Hypothesis: NAD+ Directly Regulates Translation Initiation Through eIF4E-BP to Enforce a Metabolic Thrift State

We propose that falling NAD+ levels act as a direct signal to the translation machinery, promoting a thrift state that limits anabolic growth. This response is protective early in life by curbing unchecked proliferation and reducing replication‑associated DNA damage. With advancing age, however, the same mechanism becomes maladaptive because sustained suppression of protein synthesis erodes mitochondrial biogenesis, repair capacity, and stress‑resilient proteostasis, feeding into the phenotypes described in the NAD+ depletion literature.1

Mechanistic Basis

Recent structural work shows that the N‑terminal domain of eukaryotic initiation factor 4E‑binding protein (4E‑BP) harbors a conserved Rossmann‑fold motif capable of binding nicotinamide adenine dinucleotide.3 We hypothesize that NAD+ binding stabilizes the hypophosphorylated, active form of 4E‑BP, which sequesters eIF4E and inhibits cap‑dependent translation. When NAD+ declines, less ligand is available, shifting the equilibrium toward the phosphorylated, inactive state of 4E‑BP and thereby releasing translational repression. Conversely, high NAD+ favors the active repressor form, lowering global protein synthesis.

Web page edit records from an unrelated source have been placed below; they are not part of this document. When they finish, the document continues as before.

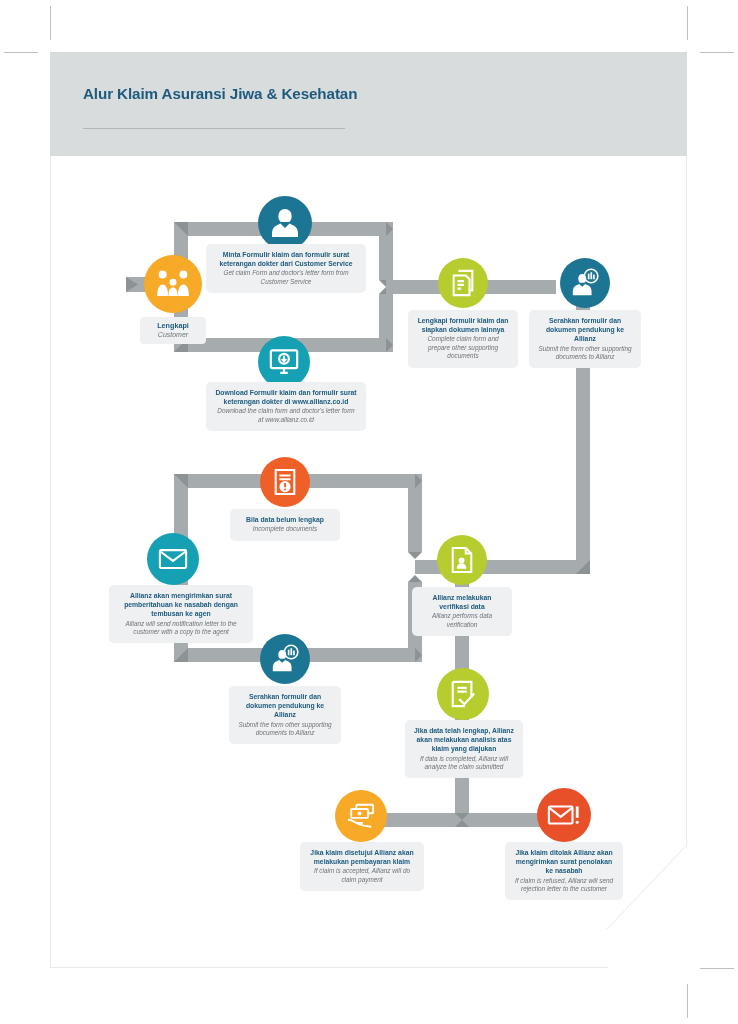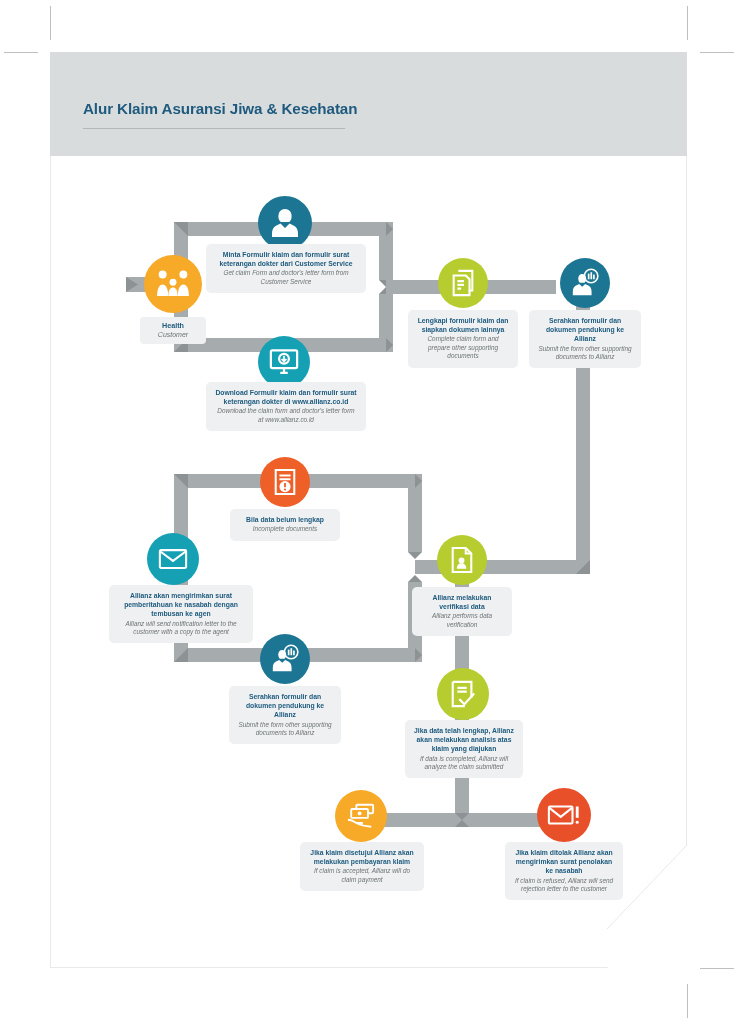"Alur Klaim Asuransi Jiwa &" #title { top: 48px -> 33px }
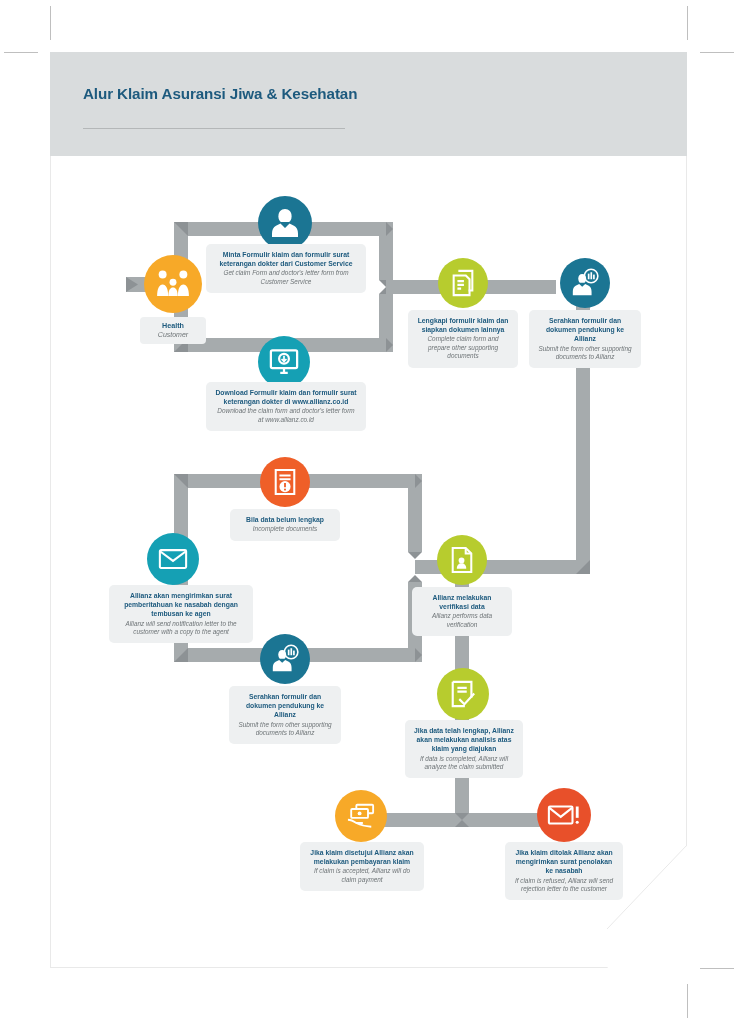"Health" span.id { text: Health -> Lengkapi }
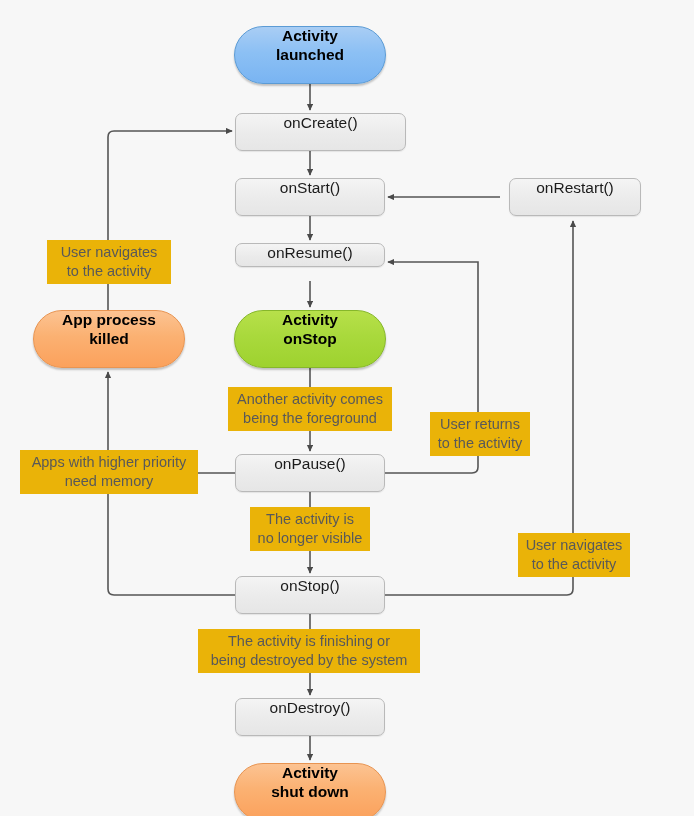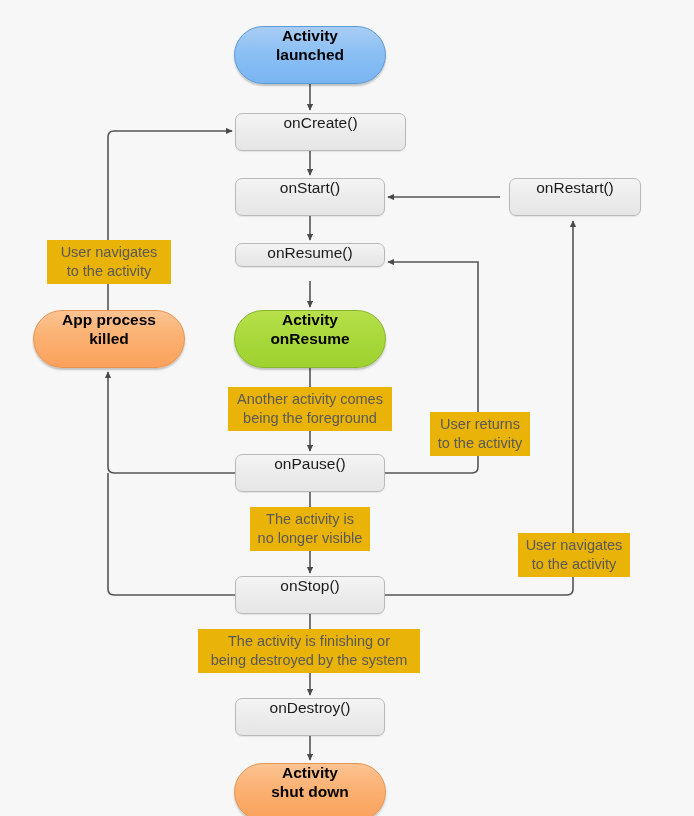"onResume" div { text: onResume -> onStop }
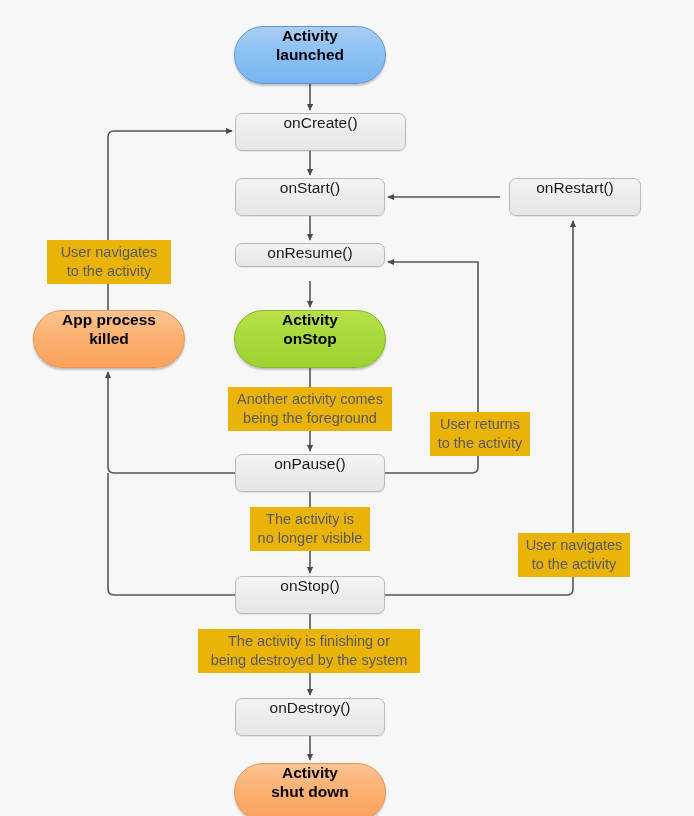"Apps with higher priority" div.edge-label { html: none -> <div> <div> <div>Apps with higher priority</div> <div>need memory</div> </div> </div> }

This model flips the usual view: rather than NAD+ loss merely removing a cofactor for sirtuins, it directly alters a translational checkpoint that couples cellular energy status to growth‑promoting programs. The thrift state would reduce ribosome load, lower ATP consumption, and decrease production of replication‑associated reactive oxygen species, affording a temporary safeguard against oncogenic transformation and proteotoxic stress.

Predictions

1. In vitro – Recombinant 4E‑BP will show increased NAD+‑dependent binding in fluorescence‑polarization assays, with a Kd in the low‑micromolar range matching physiological NAD+ fluctuations.
2. In cells – Acute NAD+ depletion (using FK866 to inhibit NAMPT) will increase polysome association of reporters lacking a functional 4E‑BP binding site, while wild‑type reporters remain translationally repressed; rescue with NAD+ precursors will restore repression only when wild‑type 4E‑BP is present.
3. In vivo – Mice expressing a NAD+‑binding‑deficient 4E‑BP mutant (point mutations in the Rossmann fold) will exhibit higher basal protein synthesis rates in liver and muscle, reduced lifespan, and accelerated onset of age‑related phenotypes despite normal NAD+ levels.
4. Genetic interaction – Combining the 4E‑BP mutant with a heterozygous loss of mTORC1 (to lower translational drive) should normalize lifespan, indicating that the deleterious effects stem from unchecked translation when NAD+ sensing is broken.
5. Translational profiling – Ribosome‑sequencing from young versus old wild‑type mice will reveal a global shift toward translation of mRNAs with upstream open reading frames or internal ribosome entry sites, characteristic of a stress‑adapted translatome, a shift blunted in the 4E‑BP mutant.

Experimental Approach

• Biochemical: Express and purify WT and mutant 4E‑BP; measure NAD+ binding via isothermal titration calorimetry and thermal shift assays.
• Cellular: Use CRISPR‑edited HEK293 lines expressing FLAG‑tagged WT or mutant 4E‑BP; treat with NAD+ modulators (NR, FK866) and perform polysome profiling followed by qPCR for housekeeping versus stress‑response transcripts.
• Animal: Generate knock‑in mice bearing the NAD+‑binding‑deficient 4E‑BP allele; monitor NAD+ levels, protein synthesis rates (SUnSET assay), mitochondrial respiration, frailty index, and survival over 30 months.
• Rescue: Administer NR or NAMPT‑overexpressing AAV to aged mutant mice to test whether boosting NAD+ fails to repress translation in the absence of the sensor.

Falsifiability

If NAD+ does not directly regulate 4E‑BP, then mutations disrupting the putative binding site will not alter translation or lifespan despite normal NAD+ flux, and NAD+ supplementation will still restore sirtuin activity and improve healthspan without affecting global protein synthesis. Conversely, demonstrating that the mutant uncouples NAD+ levels from translational control and shortens healthspan would support the hypothesis and reposition NAD+ decline as an active, sensor‑driven program rather than a passive metabolic breakdown.